■ TASK:
Report every line below that has the string "Toulouse" in it.

■ MATERIAL FOR THE TASK:
--- START ---

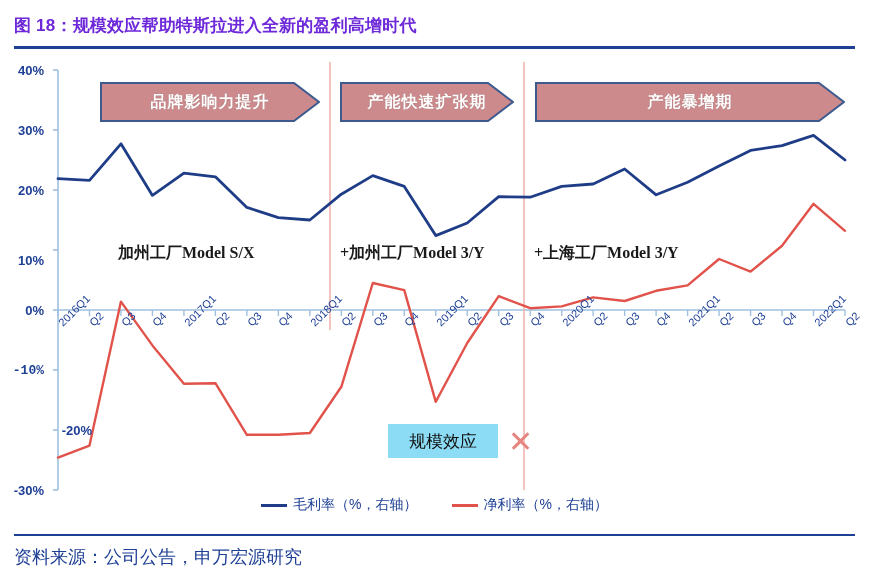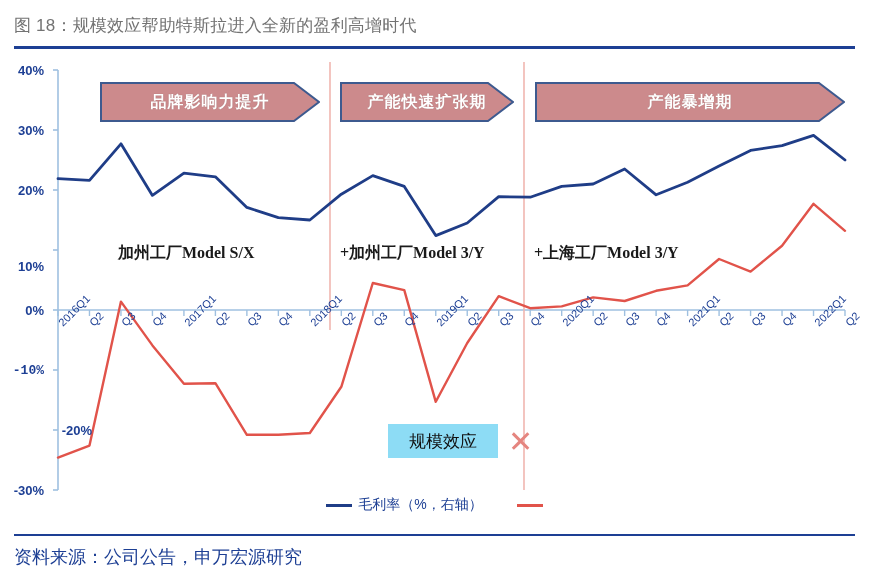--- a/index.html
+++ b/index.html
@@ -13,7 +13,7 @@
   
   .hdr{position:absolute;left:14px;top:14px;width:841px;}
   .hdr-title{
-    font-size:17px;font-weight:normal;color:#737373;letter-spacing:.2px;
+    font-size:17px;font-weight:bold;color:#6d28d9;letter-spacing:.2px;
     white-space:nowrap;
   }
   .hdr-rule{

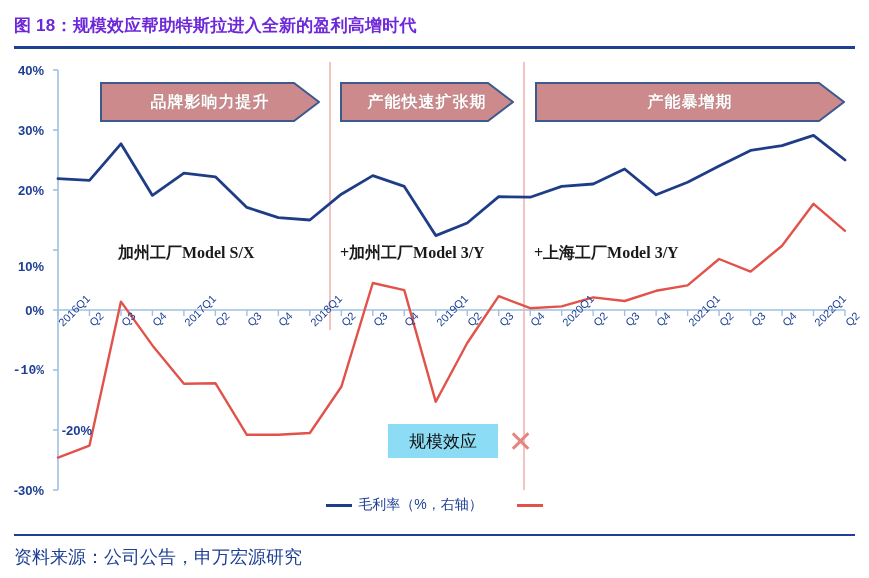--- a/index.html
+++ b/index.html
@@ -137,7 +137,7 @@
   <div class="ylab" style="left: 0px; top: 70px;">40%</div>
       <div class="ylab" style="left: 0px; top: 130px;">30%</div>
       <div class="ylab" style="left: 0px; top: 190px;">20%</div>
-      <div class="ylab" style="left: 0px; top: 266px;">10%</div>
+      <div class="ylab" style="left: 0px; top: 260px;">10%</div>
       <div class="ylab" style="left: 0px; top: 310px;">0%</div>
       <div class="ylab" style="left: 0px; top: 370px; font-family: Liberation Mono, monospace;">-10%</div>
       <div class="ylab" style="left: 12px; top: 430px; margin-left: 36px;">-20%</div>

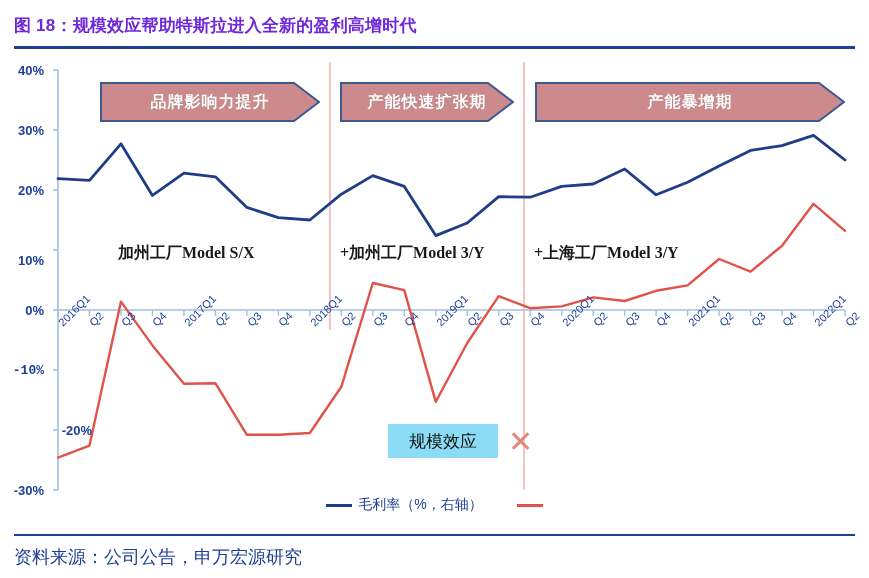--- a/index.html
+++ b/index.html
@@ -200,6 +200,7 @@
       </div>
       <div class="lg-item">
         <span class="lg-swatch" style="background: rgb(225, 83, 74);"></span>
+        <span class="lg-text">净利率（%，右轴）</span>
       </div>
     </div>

--- END ---
--- START ---

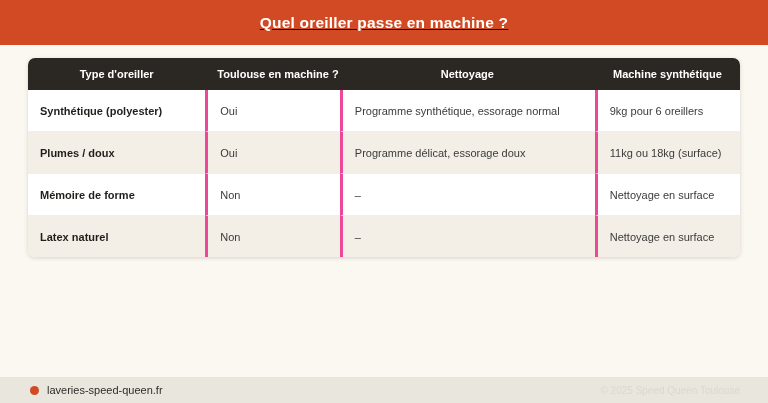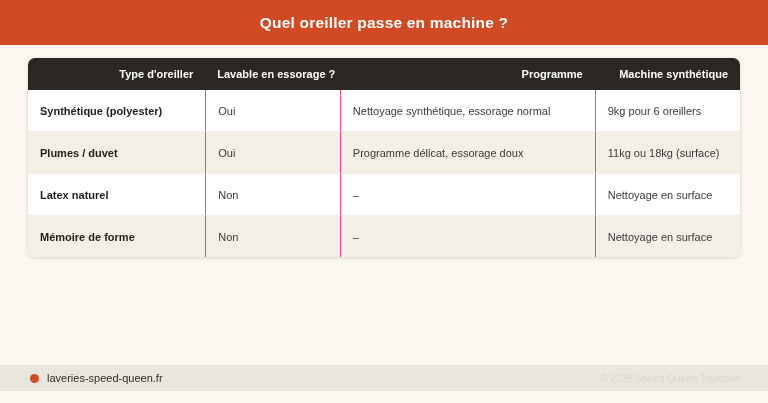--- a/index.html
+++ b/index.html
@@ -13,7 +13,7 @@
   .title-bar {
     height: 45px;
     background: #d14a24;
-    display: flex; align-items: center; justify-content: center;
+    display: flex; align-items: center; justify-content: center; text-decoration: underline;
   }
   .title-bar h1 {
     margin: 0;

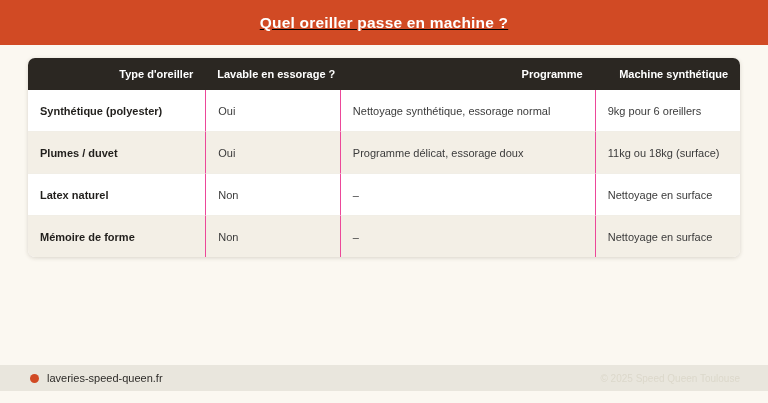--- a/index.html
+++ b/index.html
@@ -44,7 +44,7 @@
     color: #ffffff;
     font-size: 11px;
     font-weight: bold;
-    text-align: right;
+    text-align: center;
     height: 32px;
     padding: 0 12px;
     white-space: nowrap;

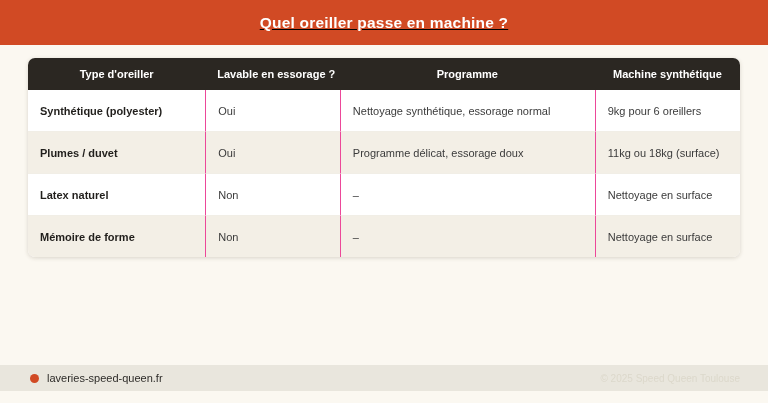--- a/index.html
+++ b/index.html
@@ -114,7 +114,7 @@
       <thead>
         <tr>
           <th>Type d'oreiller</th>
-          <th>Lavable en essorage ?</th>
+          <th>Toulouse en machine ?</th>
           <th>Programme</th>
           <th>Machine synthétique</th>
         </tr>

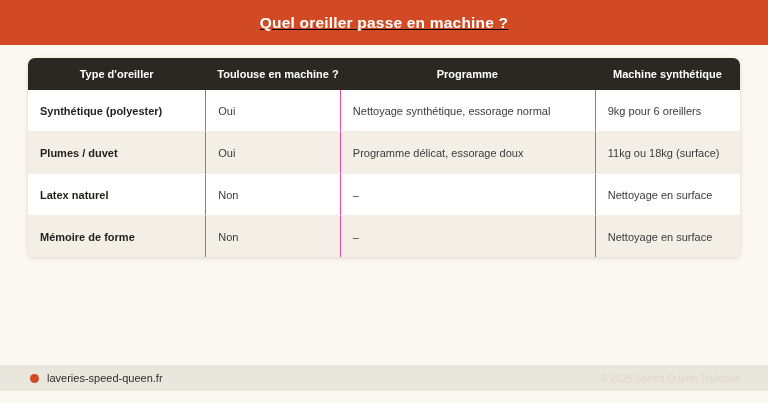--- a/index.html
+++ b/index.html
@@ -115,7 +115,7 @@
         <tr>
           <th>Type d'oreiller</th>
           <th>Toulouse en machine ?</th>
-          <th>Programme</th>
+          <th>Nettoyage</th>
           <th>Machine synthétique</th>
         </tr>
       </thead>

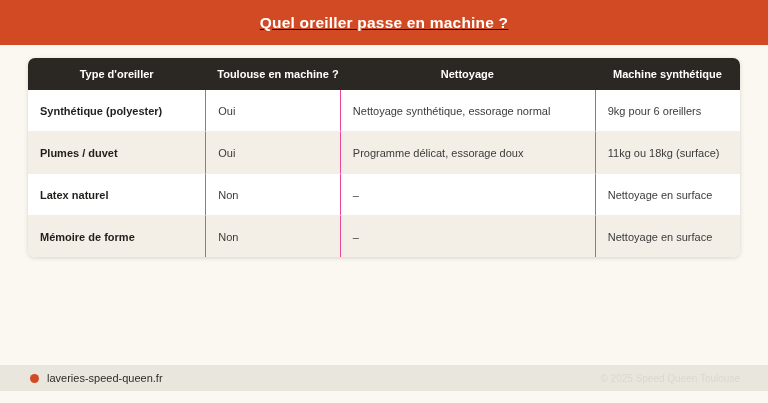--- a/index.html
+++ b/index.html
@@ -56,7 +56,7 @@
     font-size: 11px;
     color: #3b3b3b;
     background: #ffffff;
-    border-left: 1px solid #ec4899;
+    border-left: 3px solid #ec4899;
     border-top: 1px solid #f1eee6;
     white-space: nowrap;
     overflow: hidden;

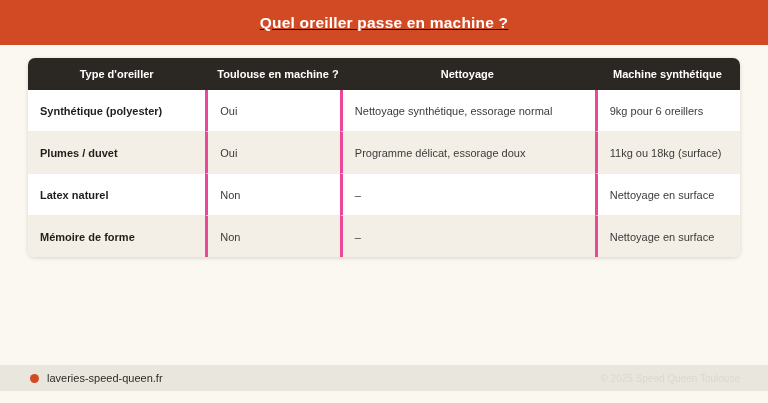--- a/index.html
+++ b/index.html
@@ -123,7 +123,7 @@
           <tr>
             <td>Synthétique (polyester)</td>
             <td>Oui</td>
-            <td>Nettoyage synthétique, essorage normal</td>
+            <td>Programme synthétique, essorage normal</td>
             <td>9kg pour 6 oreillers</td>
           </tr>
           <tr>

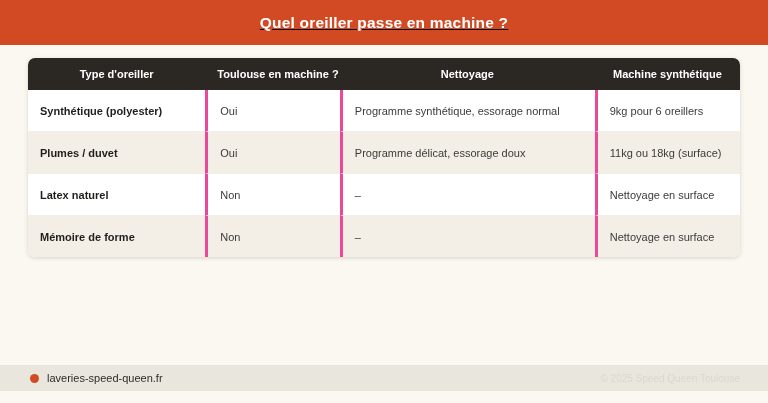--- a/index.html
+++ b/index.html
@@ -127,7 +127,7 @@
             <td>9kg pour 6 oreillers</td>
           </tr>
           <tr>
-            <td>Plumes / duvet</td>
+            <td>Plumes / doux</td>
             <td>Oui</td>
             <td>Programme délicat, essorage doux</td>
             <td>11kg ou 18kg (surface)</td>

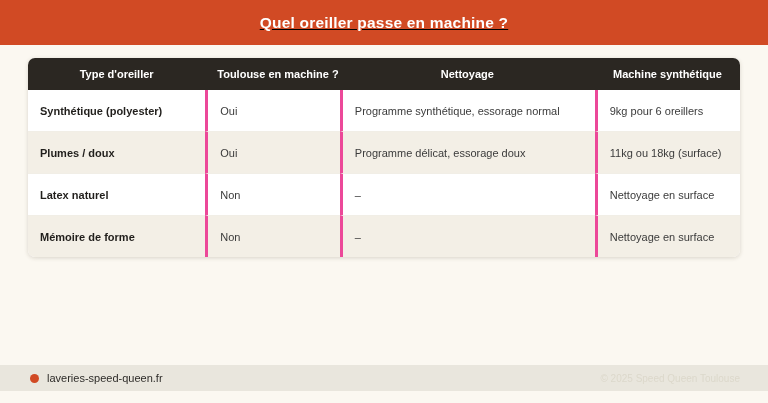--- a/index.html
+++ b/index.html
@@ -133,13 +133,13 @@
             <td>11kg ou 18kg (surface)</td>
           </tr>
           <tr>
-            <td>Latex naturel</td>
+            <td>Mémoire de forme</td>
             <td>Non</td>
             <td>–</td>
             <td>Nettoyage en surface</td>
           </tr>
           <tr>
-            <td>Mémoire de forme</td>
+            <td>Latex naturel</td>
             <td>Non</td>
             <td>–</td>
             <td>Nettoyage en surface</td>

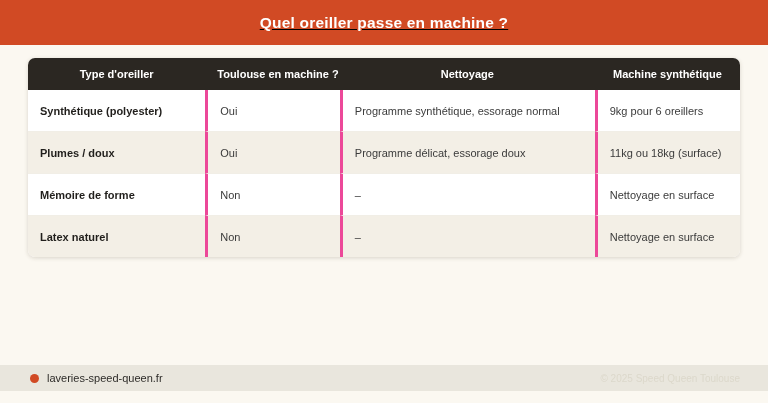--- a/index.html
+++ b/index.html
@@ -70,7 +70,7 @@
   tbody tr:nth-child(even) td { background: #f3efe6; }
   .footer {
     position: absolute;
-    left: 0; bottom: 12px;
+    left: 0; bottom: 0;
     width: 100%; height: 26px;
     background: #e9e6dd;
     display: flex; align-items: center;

--- END ---

■ TASK ANSWER:
+          <th>Toulouse en machine ?</th>
           <th>Toulouse en machine ?</th>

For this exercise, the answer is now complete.